┌──

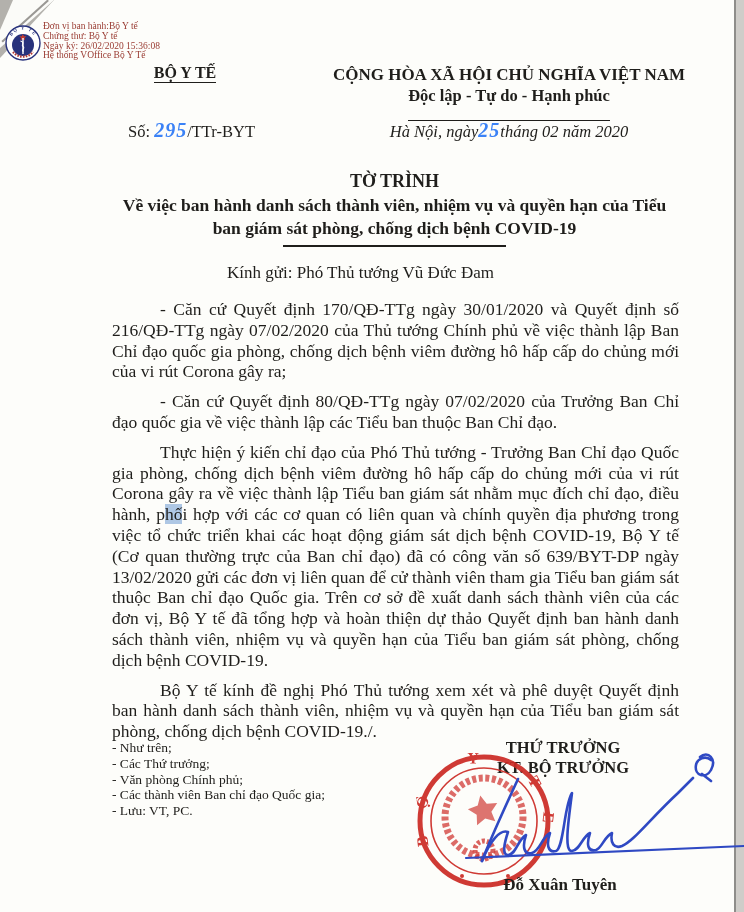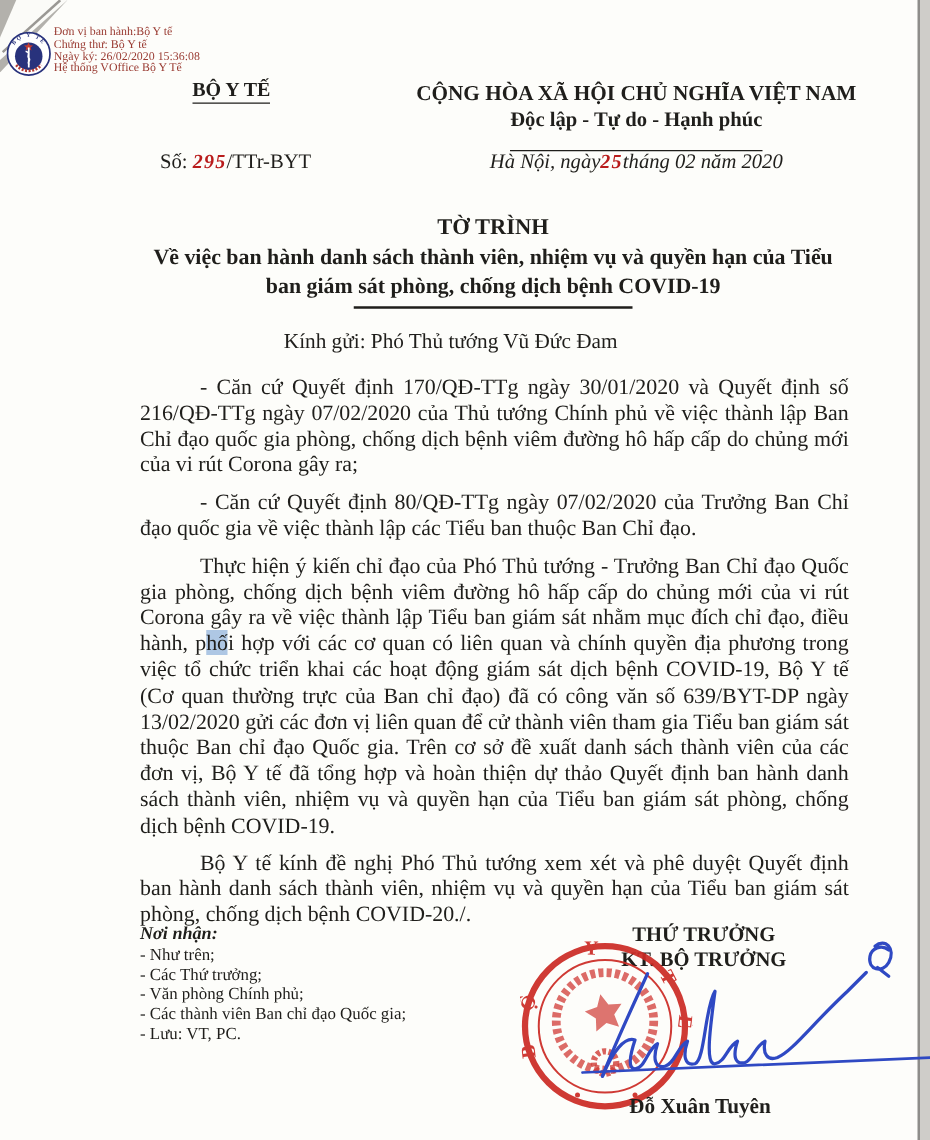"295" .hand { color: #b91c1c -> #3b82f6; font-size: 16px -> 20px }
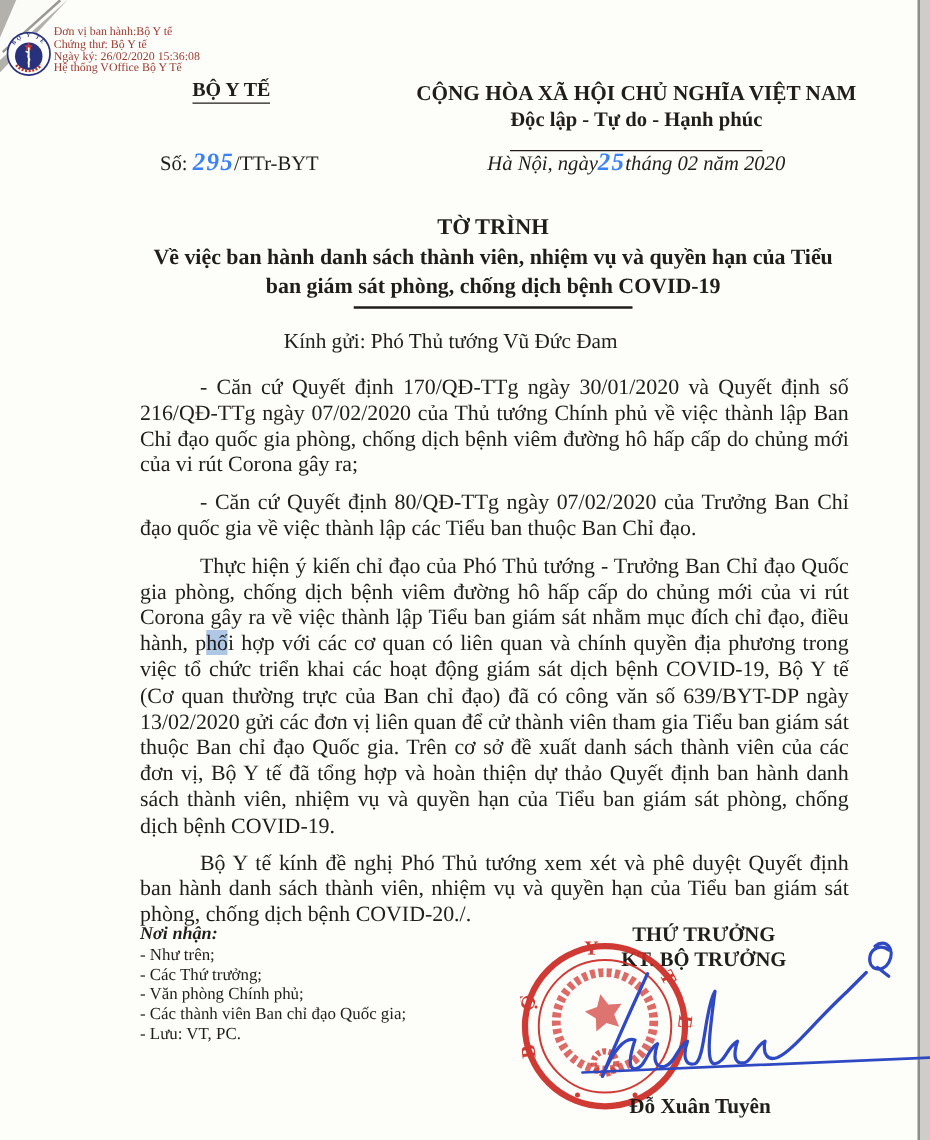"Bộ Y tế kính đề" p { text: COVID-20./ -> COVID-19./ }
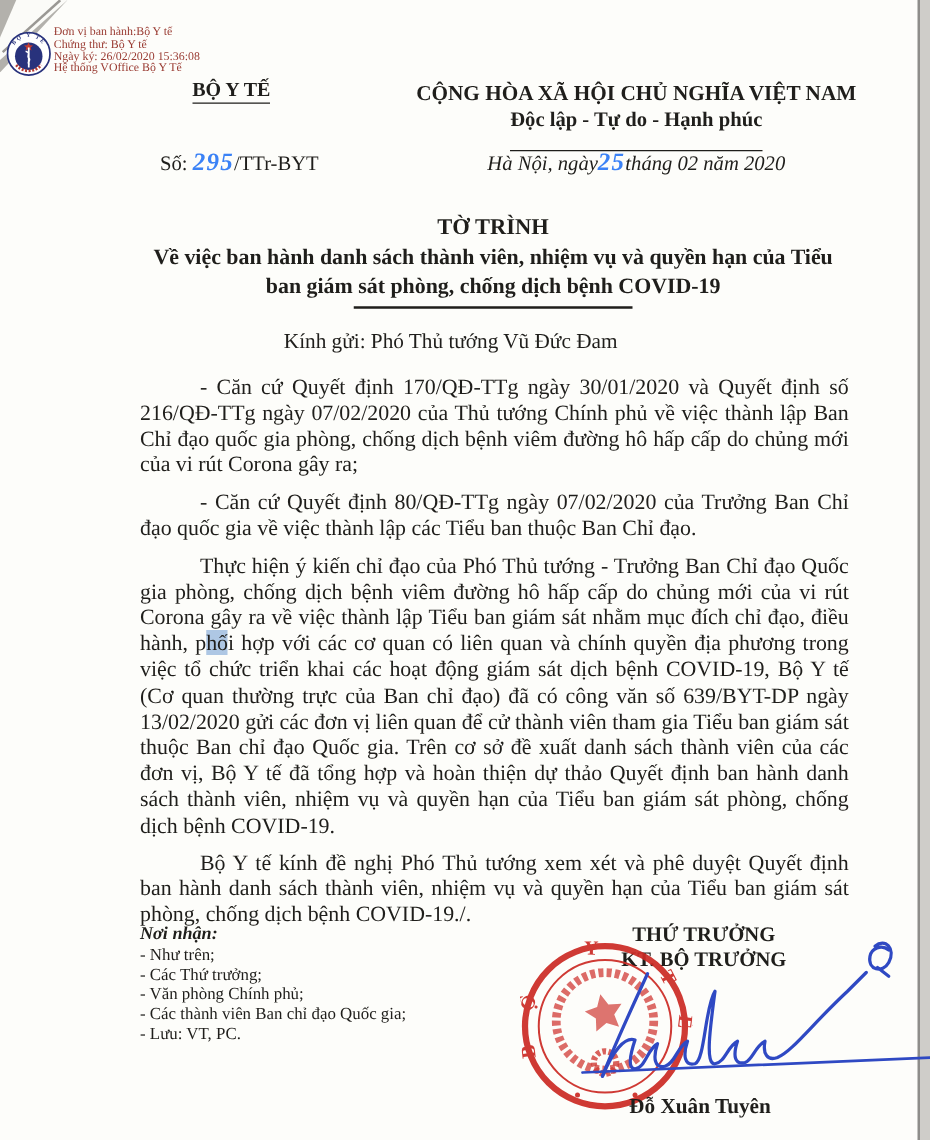"Nơi nhận:" div.head { html: <div>Nơi nhận:</div> -> none }
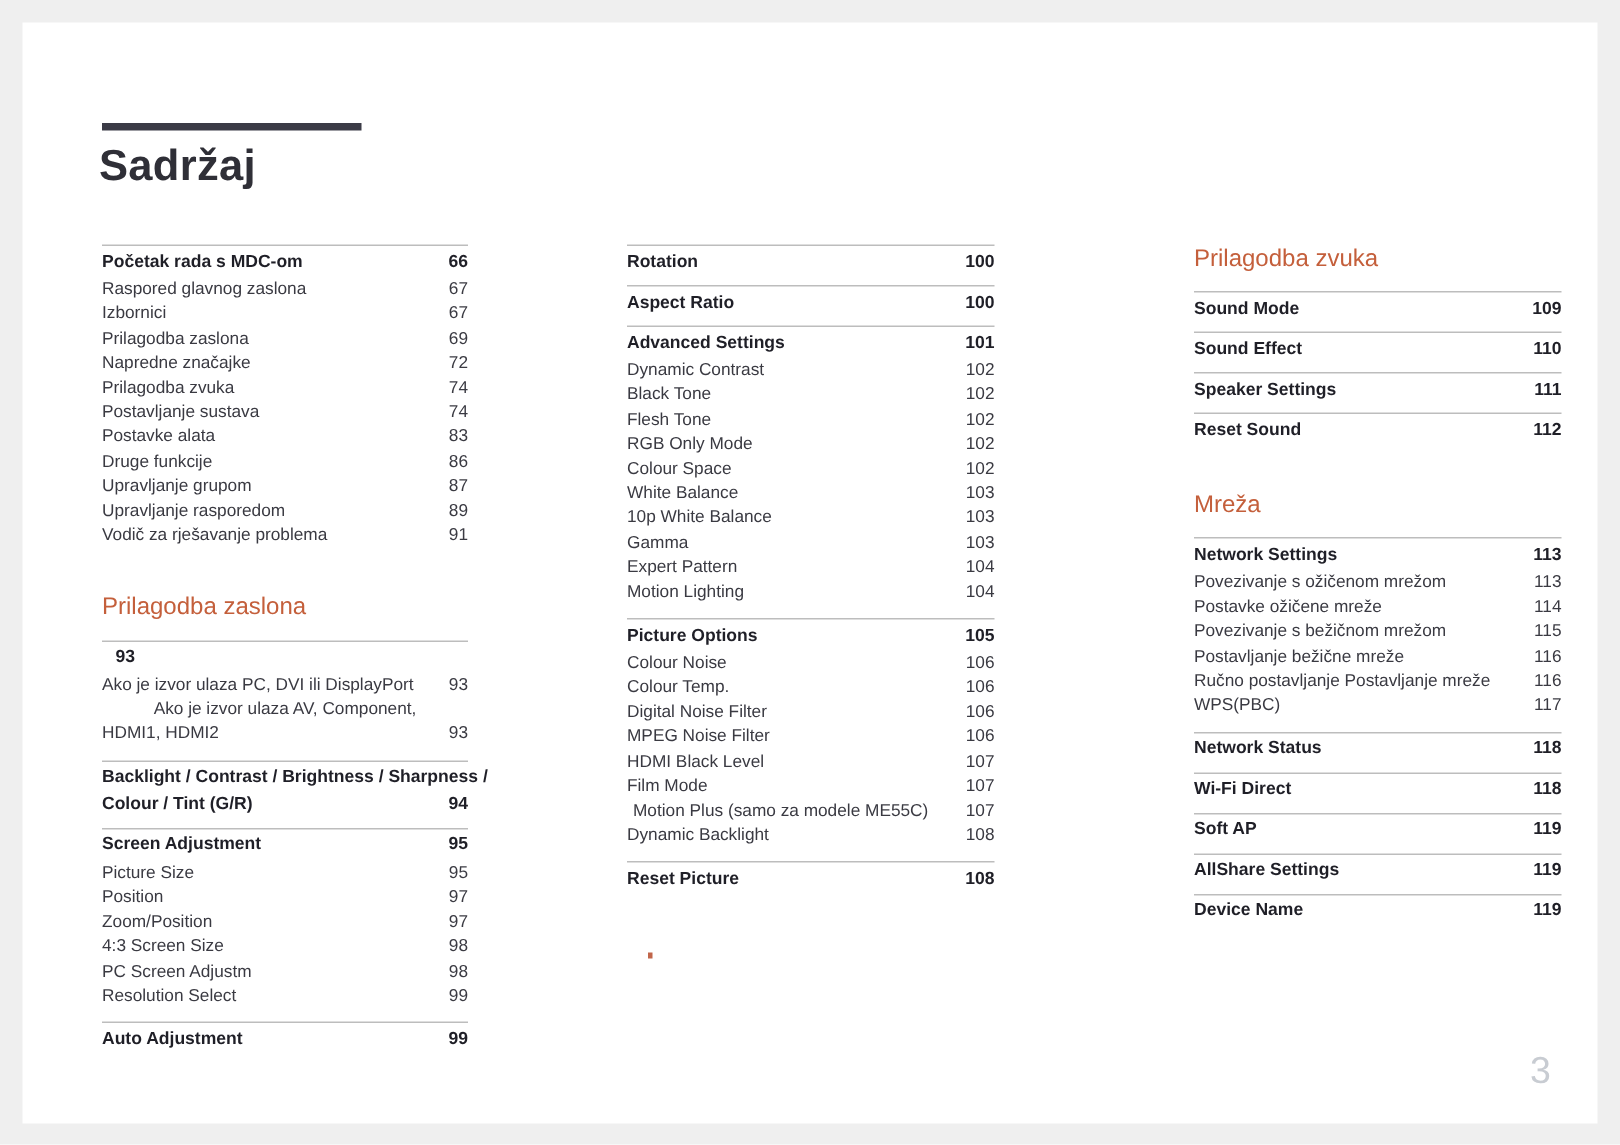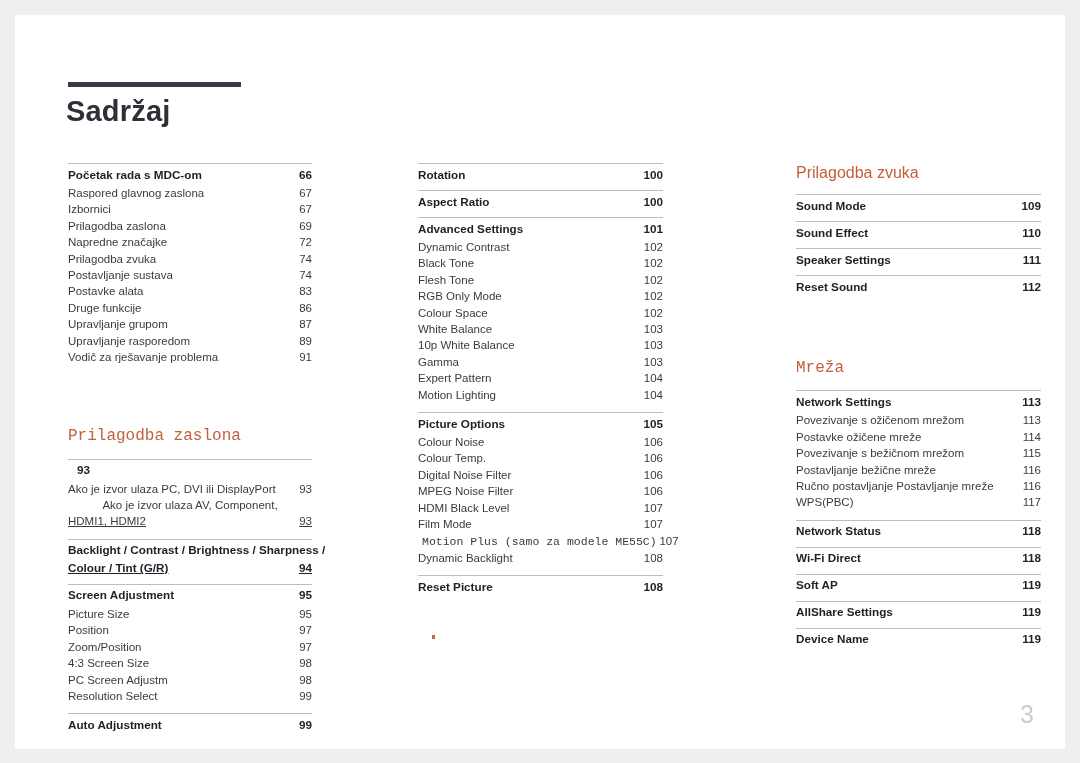"Mreža" .gap-before { font-family: Liberation Mono, monospace -> none; margin-top: 62px -> 30px }
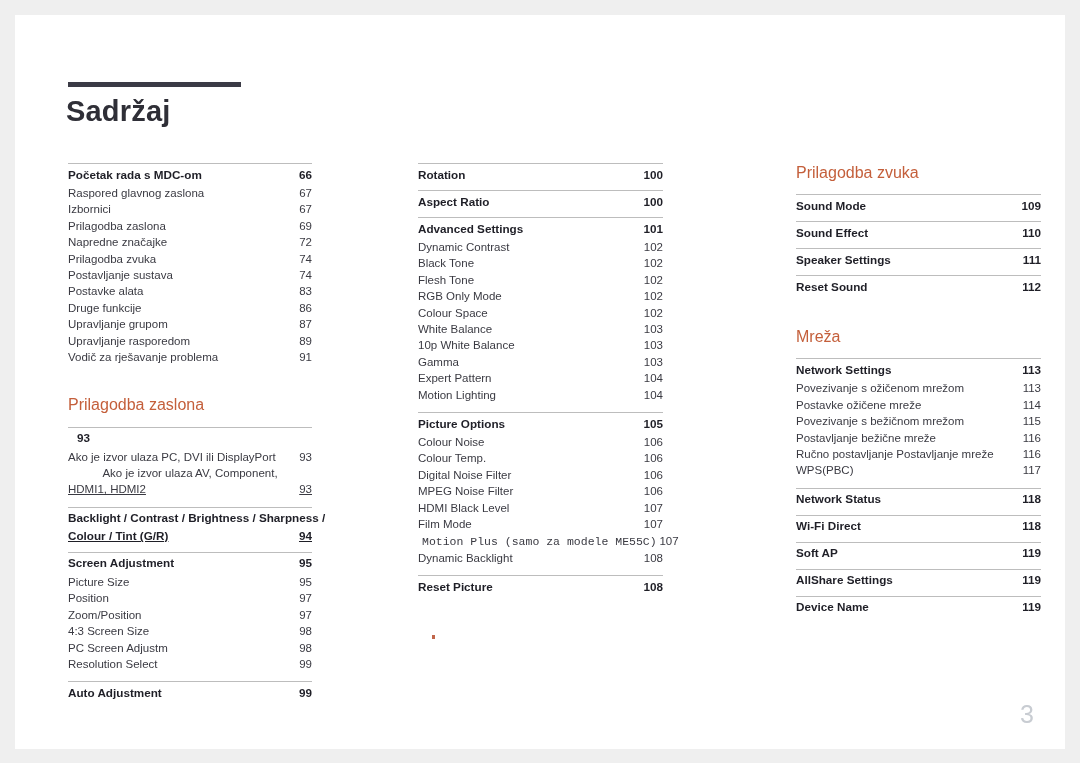"HDMI1, HDMI2" .row.wrap .line2 { text-decoration: underline -> none }
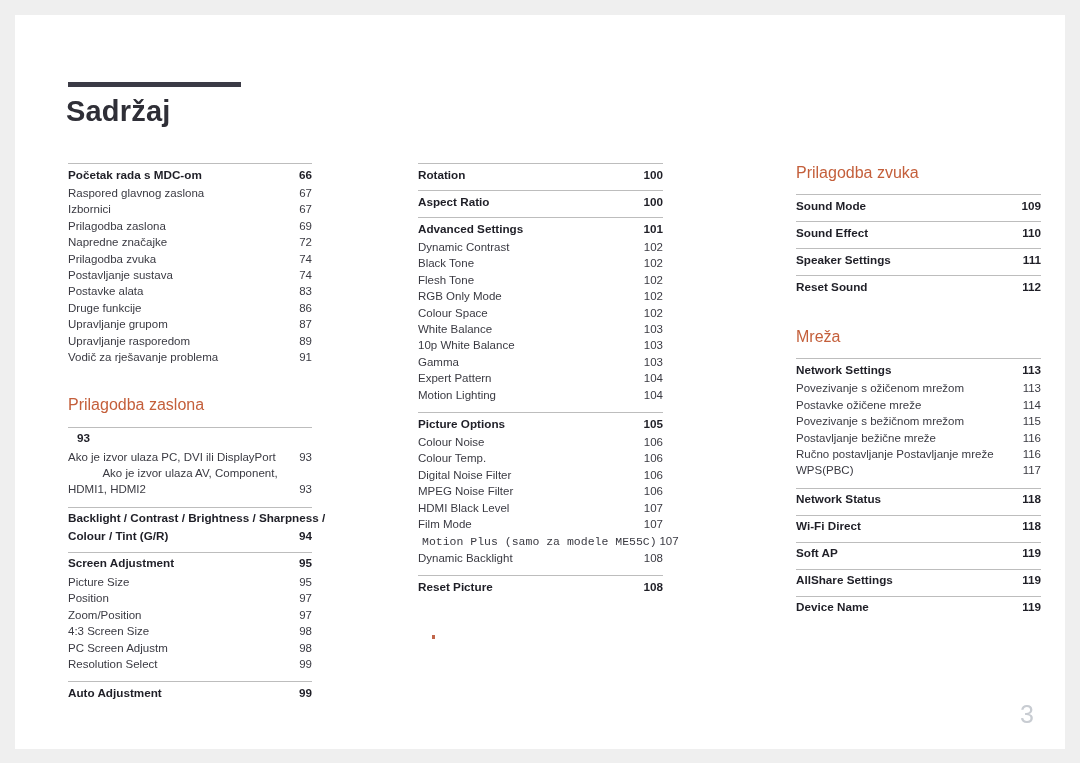"Motion Plus (samo za modele" .row.indent .label { font-family: Liberation Mono, monospace -> none }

└──

--- Task statement ---
Exactly as they stand, write the lines from the one holding "text-decoration: underline ->" to the end of the material, both ends included. Do not copy the pictures.

--- Your solution ---
"HDMI1, HDMI2" .row.wrap .line2 { text-decoration: underline -> none }
"Motion Plus (samo za modele" .row.indent .label { font-family: Liberation Mono, monospace -> none }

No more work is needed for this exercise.